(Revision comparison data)
╔══

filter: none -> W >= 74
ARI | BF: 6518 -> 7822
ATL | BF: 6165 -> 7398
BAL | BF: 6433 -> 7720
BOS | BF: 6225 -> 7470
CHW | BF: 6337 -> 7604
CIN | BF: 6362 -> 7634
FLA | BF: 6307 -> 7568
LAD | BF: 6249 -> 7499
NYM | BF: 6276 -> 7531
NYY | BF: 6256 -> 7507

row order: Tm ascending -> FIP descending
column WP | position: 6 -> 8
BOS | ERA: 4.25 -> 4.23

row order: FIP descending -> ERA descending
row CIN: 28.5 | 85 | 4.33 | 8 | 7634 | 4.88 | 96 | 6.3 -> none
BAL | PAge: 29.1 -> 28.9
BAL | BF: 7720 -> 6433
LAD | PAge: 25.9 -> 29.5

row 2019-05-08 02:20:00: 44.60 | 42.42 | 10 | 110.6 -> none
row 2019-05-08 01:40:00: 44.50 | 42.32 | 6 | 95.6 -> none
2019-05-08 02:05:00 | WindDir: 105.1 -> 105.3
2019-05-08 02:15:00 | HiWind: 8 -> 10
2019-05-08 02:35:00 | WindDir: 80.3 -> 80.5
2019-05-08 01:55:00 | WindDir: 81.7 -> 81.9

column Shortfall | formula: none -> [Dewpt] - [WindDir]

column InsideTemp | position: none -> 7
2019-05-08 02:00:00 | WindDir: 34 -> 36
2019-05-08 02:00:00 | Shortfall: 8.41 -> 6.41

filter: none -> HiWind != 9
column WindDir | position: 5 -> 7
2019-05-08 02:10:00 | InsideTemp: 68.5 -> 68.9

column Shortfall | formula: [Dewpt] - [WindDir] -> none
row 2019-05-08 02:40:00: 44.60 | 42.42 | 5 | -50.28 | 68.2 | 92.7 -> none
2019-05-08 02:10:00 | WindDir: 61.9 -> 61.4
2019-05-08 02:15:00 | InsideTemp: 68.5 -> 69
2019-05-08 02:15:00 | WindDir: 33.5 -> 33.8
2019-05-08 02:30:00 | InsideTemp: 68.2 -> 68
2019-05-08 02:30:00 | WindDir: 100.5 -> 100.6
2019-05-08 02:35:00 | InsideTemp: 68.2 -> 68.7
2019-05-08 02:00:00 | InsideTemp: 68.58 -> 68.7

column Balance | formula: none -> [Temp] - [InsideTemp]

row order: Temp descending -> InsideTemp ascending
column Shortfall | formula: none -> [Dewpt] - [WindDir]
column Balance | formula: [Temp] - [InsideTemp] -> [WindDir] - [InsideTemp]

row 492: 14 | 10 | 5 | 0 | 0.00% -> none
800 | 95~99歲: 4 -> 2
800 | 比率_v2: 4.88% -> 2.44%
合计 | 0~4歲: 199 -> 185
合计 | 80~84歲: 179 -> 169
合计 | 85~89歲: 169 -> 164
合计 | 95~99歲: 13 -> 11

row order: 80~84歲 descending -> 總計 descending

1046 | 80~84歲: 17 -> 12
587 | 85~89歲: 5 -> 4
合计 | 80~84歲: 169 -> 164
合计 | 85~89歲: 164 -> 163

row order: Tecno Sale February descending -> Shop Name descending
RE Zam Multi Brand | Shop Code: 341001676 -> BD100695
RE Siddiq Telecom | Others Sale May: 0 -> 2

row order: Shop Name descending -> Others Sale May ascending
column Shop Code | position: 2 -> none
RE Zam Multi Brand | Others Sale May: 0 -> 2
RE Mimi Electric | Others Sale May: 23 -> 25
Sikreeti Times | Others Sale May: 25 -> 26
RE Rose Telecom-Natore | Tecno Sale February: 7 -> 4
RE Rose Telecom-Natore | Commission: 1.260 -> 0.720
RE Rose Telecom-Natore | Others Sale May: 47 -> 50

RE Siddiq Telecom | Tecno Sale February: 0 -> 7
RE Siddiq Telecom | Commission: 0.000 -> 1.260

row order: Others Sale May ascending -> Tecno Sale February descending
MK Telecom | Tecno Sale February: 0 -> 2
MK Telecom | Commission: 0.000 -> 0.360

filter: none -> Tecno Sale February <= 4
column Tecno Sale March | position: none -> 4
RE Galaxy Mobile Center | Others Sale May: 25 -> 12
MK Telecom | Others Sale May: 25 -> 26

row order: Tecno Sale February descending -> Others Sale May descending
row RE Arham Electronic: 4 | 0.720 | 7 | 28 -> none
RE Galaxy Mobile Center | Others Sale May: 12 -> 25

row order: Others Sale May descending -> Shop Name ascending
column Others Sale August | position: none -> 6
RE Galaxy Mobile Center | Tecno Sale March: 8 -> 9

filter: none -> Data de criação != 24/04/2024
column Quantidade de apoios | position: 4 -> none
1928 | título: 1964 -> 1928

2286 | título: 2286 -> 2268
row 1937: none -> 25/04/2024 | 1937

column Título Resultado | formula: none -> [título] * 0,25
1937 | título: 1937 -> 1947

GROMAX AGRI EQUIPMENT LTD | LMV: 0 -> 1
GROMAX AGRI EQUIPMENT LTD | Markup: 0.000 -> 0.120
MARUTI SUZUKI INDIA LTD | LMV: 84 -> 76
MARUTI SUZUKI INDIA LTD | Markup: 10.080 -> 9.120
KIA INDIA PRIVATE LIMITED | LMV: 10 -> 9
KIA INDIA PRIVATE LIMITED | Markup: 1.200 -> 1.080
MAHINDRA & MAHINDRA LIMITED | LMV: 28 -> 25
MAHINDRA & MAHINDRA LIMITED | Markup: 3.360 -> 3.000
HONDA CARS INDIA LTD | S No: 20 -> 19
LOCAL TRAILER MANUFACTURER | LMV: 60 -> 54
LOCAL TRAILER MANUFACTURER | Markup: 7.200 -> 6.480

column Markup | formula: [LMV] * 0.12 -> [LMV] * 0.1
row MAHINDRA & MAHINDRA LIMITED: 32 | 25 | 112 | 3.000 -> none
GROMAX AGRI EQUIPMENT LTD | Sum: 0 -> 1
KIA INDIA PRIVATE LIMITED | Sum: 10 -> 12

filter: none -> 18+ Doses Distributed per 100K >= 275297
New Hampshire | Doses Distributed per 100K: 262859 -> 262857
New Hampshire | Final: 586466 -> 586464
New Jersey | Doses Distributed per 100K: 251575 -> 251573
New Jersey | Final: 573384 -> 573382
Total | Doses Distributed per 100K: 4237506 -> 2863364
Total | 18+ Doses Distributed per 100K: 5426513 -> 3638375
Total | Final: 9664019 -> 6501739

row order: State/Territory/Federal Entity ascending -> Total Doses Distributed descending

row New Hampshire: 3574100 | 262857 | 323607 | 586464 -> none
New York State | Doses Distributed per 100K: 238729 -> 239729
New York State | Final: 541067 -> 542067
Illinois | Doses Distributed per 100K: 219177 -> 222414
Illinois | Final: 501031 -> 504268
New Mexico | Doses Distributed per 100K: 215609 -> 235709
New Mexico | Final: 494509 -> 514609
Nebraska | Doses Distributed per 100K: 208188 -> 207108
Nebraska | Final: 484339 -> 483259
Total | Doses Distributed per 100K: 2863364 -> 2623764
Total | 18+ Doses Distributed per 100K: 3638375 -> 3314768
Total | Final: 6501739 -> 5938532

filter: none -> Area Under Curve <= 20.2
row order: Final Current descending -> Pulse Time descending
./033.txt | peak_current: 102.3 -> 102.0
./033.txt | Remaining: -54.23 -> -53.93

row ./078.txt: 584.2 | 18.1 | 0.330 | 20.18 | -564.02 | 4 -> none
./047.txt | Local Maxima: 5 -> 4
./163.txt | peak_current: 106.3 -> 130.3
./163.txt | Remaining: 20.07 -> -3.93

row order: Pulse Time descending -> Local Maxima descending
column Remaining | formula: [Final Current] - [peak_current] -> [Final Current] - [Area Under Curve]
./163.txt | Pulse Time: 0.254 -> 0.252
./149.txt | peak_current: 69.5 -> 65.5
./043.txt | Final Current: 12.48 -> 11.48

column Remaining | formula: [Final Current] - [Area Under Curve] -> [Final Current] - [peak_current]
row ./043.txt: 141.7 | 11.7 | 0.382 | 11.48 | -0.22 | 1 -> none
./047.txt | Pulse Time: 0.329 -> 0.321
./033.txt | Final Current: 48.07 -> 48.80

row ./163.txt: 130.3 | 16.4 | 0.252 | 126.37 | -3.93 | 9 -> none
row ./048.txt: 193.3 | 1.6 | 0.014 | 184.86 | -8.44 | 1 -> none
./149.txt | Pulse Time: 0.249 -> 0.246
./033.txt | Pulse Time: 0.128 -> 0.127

╚══

Required action:
Take exactly the lines from the one containing "row order: Tm ascending -> FIP descending" through the one containing "2019-05-08 01:55:00 | WindDir: 81.7 -> 81.9" in the data above, and output them with nothing added.

Output below:
row order: Tm ascending -> FIP descending
column WP | position: 6 -> 8
BOS | ERA: 4.25 -> 4.23

row order: FIP descending -> ERA descending
row CIN: 28.5 | 85 | 4.33 | 8 | 7634 | 4.88 | 96 | 6.3 -> none
BAL | PAge: 29.1 -> 28.9
BAL | BF: 7720 -> 6433
LAD | PAge: 25.9 -> 29.5

row 2019-05-08 02:20:00: 44.60 | 42.42 | 10 | 110.6 -> none
row 2019-05-08 01:40:00: 44.50 | 42.32 | 6 | 95.6 -> none
2019-05-08 02:05:00 | WindDir: 105.1 -> 105.3
2019-05-08 02:15:00 | HiWind: 8 -> 10
2019-05-08 02:35:00 | WindDir: 80.3 -> 80.5
2019-05-08 01:55:00 | WindDir: 81.7 -> 81.9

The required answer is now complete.